Keith Levin; Aren Jansen; Benjamin Van Durme

doi:10.1109/ICASSP.2015.7179089

Segmental acoustic indexing for zero resource keyword search

Levin, Keith, Jansen, Aren, Van Durme, Benjamin

Source

2015 IEEE International Conference on Acoustics, Speech and Signal Processing (ICASSP) > 5828 - 5832

Abstract

The task of zero resource query-by-example keyword search has received much attention in recent years as the speech technology needs of the developing world grow. These systems traditionally rely upon dynamic time warping (DTW) based retrieval algorithms with runtimes that are linear in the size of the search collection. As a result, their scalability substantially lags that of their supervised counterparts, which take advantage of efficient word-based indices. In this paper, we present a novel audio indexing approach called Segmental Randomized Acoustic Indexing and Logarithmic-time Search (S-RAILS).
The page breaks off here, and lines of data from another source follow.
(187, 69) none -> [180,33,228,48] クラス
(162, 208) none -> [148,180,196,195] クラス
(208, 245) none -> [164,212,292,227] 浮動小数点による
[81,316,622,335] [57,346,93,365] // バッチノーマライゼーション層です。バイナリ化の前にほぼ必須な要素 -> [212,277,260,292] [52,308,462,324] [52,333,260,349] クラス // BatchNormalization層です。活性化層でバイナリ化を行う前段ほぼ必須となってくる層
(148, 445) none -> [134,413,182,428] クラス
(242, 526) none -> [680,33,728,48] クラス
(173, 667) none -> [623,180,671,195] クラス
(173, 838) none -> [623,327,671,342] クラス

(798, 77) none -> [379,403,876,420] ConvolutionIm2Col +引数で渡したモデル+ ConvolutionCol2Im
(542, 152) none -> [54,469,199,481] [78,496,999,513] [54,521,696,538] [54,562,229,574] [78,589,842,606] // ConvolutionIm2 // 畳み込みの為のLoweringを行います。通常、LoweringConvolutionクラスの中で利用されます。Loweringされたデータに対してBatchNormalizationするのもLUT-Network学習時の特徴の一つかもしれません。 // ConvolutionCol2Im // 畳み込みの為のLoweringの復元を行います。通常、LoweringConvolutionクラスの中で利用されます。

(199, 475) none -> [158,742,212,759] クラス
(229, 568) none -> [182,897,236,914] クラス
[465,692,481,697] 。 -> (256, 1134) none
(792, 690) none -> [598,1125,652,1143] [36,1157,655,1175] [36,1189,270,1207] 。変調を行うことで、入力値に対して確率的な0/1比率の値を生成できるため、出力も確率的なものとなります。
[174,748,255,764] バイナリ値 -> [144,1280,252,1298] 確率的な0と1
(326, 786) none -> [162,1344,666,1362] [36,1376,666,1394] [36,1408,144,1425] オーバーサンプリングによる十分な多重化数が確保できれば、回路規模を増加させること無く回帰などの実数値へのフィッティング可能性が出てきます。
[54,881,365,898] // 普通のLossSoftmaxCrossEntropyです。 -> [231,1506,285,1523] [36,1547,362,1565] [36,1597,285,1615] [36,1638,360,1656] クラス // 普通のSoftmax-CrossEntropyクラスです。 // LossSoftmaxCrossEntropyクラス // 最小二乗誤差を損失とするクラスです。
S-RAILS generalizes the original frame-based RAILS methodology to word-scale segments by exploiting a recently proposed acoustic segment embedding technique. By indexing word-scale segments directly, we avoid higher cost frame-based processing of RAILS while taking advantage of the improved lexical discrimination of the embeddings. Using the same conversational telephone speech benchmark, we demonstrate major improvements in both speed and accuracy over the original RAILS system.